Discussion in 'Health and Fitness' started by Frederick Foresight, Jun 12, 2019.

  1. luisHK

    luisHK

    Sorry, I was thinking more in the line of 5 sets are better than 1 for hypertrophy, 30 to 45 set in a single week sounds like a high range even for BBrs, that means either a wole lot of exercises for the same muscle group or working them very often and still at least 2 exercises per day. Sounds high, can't show you where. 16-30 sets sounds common for BBrs, they seem to enjoy doing several exercises per muscle group and work 3 to 5sets per exercise.
    I wouldn't mind if a BBr could come and shed some light here, but Barron's leg press + curl + leg ext to do the same work or less than a squat is good hint. I see some BBs throwinga few partial squats on top of that.
    Come to think of that I do a lot of sets whch stress the back, but than back is working with (about ?) every compound movement.
     
    Last edited: Jun 13, 2019
    #31     Jun 13, 2019
  2. luisHK

    luisHK

    Dunno about the close to 45sets regime, and if we forget about the failure part, doing a bunch of 8 to 12 reps sets, especially of isolation exercises, even with short rest is not overly taxing - I've just switched to a higher volume program btw (The Cube method), from another program which was more to my taste working fewer sets and heavier weights but ended up very tiring after a few months and i'm having more energy again.
    Doing a whole bunch of 10 reps exercises is much easier than the few heavy sets of a major compound sets at the beginning of the workout. I suspect if removing the heavy compound one could do a lot of sets without being overly tired - I'm not very curious to try that trade off though.
     
    #32     Jun 13, 2019
  3. According to a number of studies across a broad spectrum of the exercising population, single joint exercises are essentially superfluous in terms of gaining either strength or muscle size when also properly doing multi-joint exercises:

    https://www.elitetrader.com/et/thre...without-equipment.328433/page-17#post-4873084
     
    #33     Jun 13, 2019
    murray t turtle and DTB2 like this.
  4. luisHK

    luisHK

    Yes, I read the conclusions of the studies you linked, it makes sense and i don't do isolation exercises, bar usually 3 sets of hammer curls a week and sometimes as many sets for triceps- and very recently introduced 4 sets of light Leg extensions on the Cube method BB inspired day. Used to do less fluff than that.

    There are lots of compound exercises, for back i'm doing sumo, variations of sumo, BB rows, pendlay rows, pull downs( I was not very good at pull up and tendonitis had me give them up completely), Clean and press, Snatch grip DL. Squats and probably DB walks also work the back.
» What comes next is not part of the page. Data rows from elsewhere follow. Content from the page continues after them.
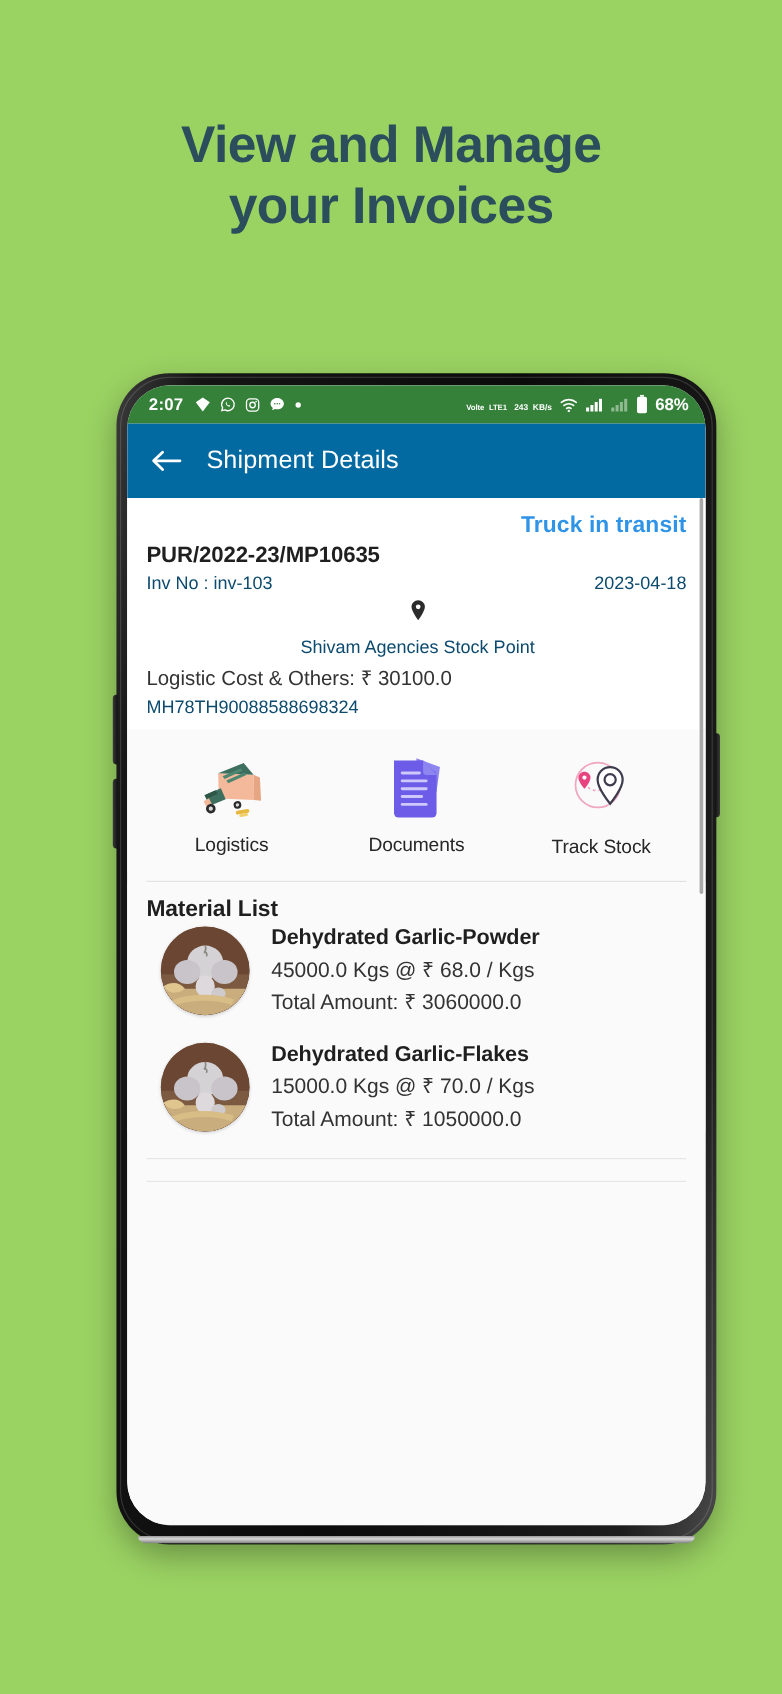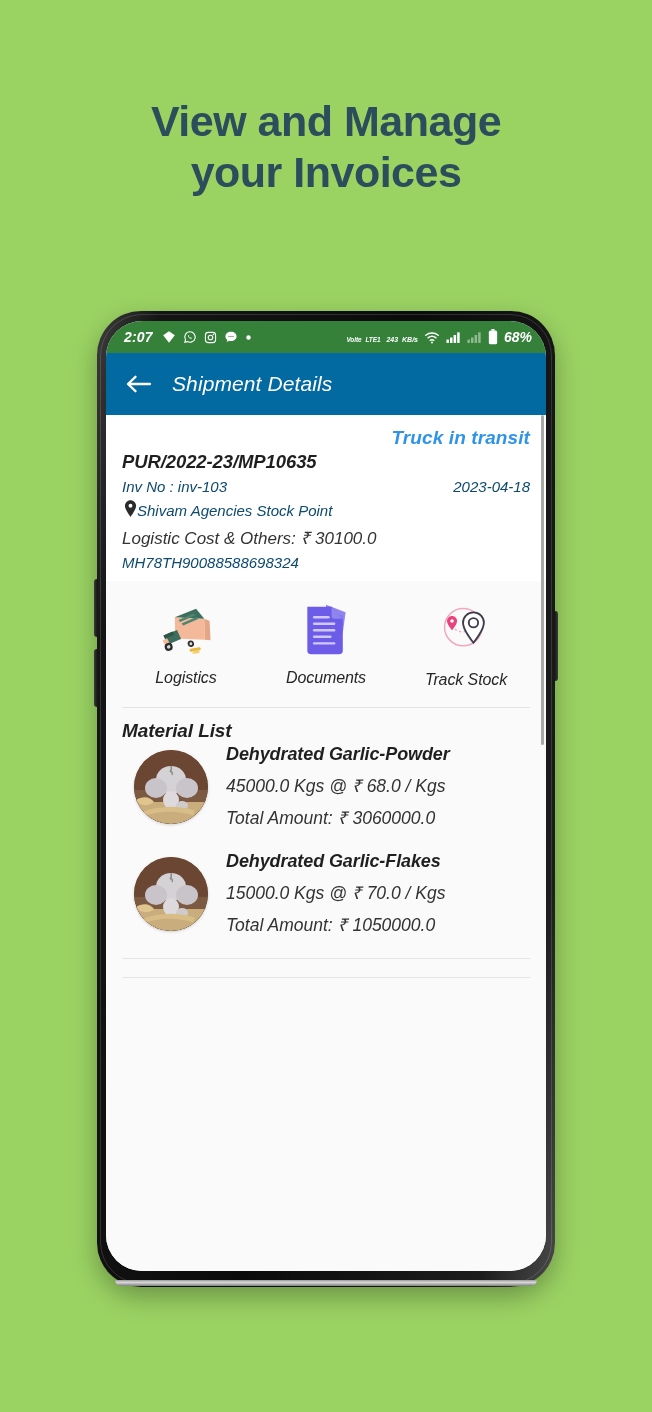--- a/index.html
+++ b/index.html
@@ -33,13 +33,12 @@
     position: absolute;
     left: 97px;
     top: 311px;
-    width: 458px;
+    width: 500px;
     height: 976px;
     background: linear-gradient(100deg,#3c3c3c 0%,#151515 10%,#0b0b0b 50%,#1c1c1c 88%,#4a4a4a 100%);
     border-radius: 44px;
     box-shadow: 0 10px 26px rgba(0,0,0,0.30);
     padding: 10px 9px 16px 9px;
-    font-style: italic;
   }
   .phone-inner-bezel {
     position:absolute;

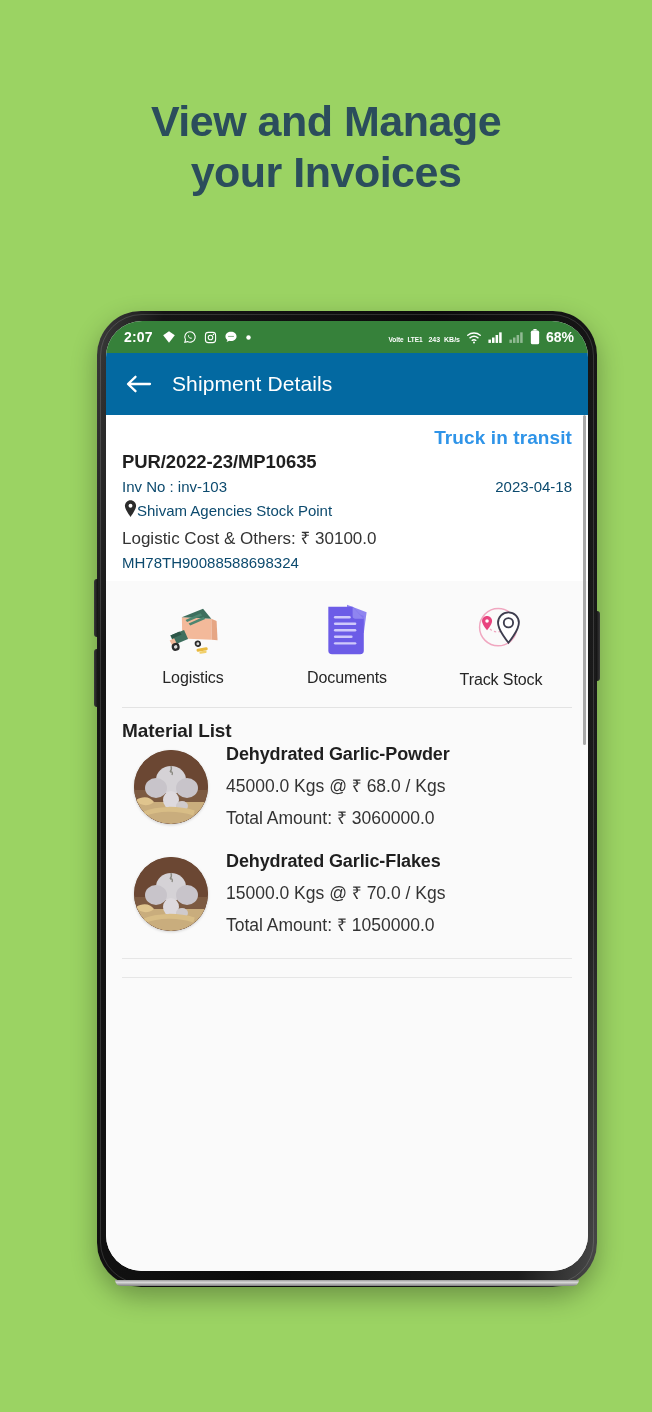--- a/index.html
+++ b/index.html
@@ -179,9 +179,10 @@
   .loc-row {
     display: flex;
     align-items: center;
-    gap: 0;
+    gap: 9px;
     margin-bottom: 5px;
     padding-left: 2px;
+    flex-direction: column;
   }
   .pin-ico { flex: 0 0 auto; }
   .logistic-cost { font-size: 17px; color: #333333; margin-bottom: 5px; }

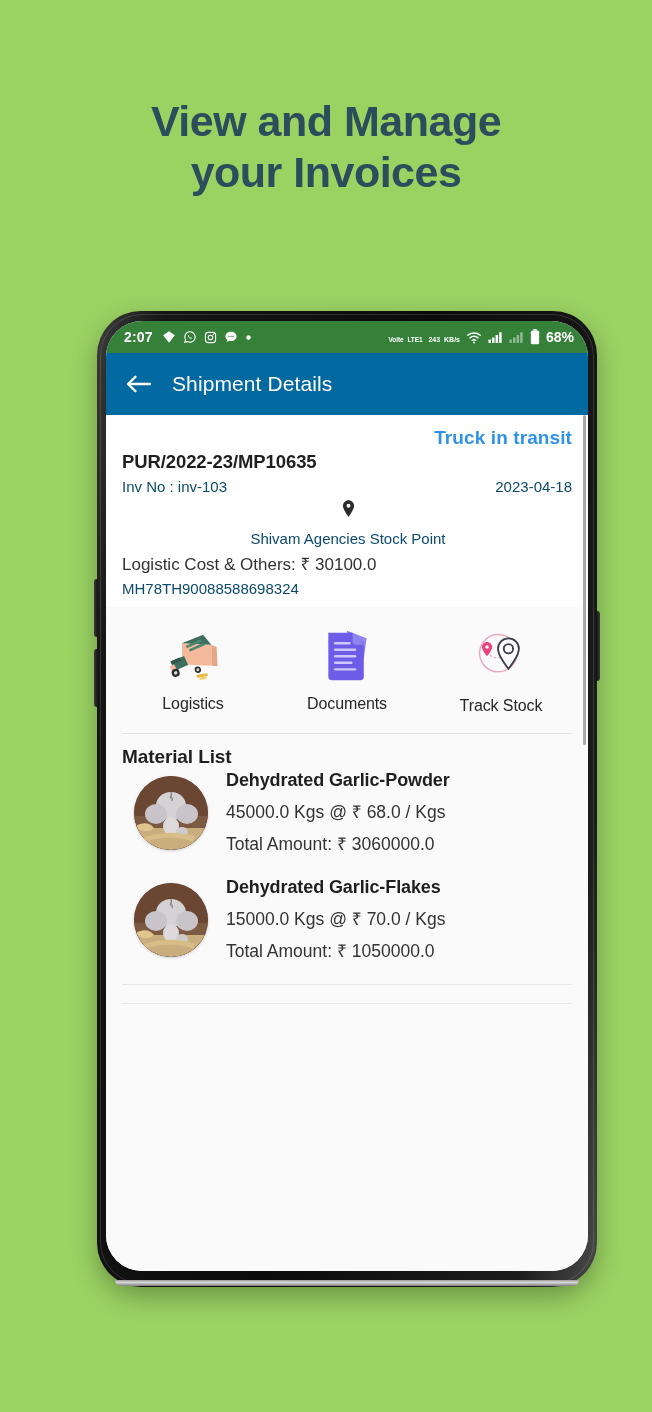--- a/index.html
+++ b/index.html
@@ -247,7 +247,7 @@
     background: #6e4b36;
     box-shadow: 0 1px 3px rgba(0,0,0,0.18);
   }
-  .mat-info { display: flex; flex-direction: column; gap: 8px; }
+  .mat-info { display: flex; flex-direction: column; gap: 3px; }
   .mat-name {
     font-size: 18px;
     font-weight: bold;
Pressing exercises as well, go figure the stress our backs go through...Basically there are plenty of compound exercises, most of them are not overly taxing if not working too close to failure. Single joints exercises are much easier for sure

    Bbrs also have to work symmetry, i suspect this requires some extra isolations exercises, dunno what the studies say about symmetry.
     
    #34     Jun 13, 2019
  5. If you accept the conclusions of the studies, then I'm not sure how isolation work would improve symmetry. If it's superfluous, then it's...superfluous. Unless maybe if you stop doing compounds, which doesn't make much sense. I would think that you can only bring muscles up to their potential, and that's what comprehensive exercise is supposed to do. You can't really change the shape of a muscle.

    https://www.mensjournal.com/health-fitness/can-you-change-shape-your-muscles-certain-exercises/
     
    #35     Jun 13, 2019
  6. Careful. He also thinks that competitive athletes should strength train twice a day, six days a week. Really. :)
     
    #36     Jun 14, 2019
  7. DTB2

    DTB2

    The reason that it appears that way is because you were most likely over training. Actually over training is a misnomer. You were under nutritioned and under recovered.

    The juice corrected your training mistakes, that's why you were able to add reps and or weight nearly every workout.

    Training is actually quite simple.

    Power and strength, the effort is to make the weight feel lighter than actual. This accomplished via technique and low reps.

    Size/bodybuilding, using techniques to make the weight feel heavier than actual. This accomplished via technique and low reps.This accomplished via technique and high reps.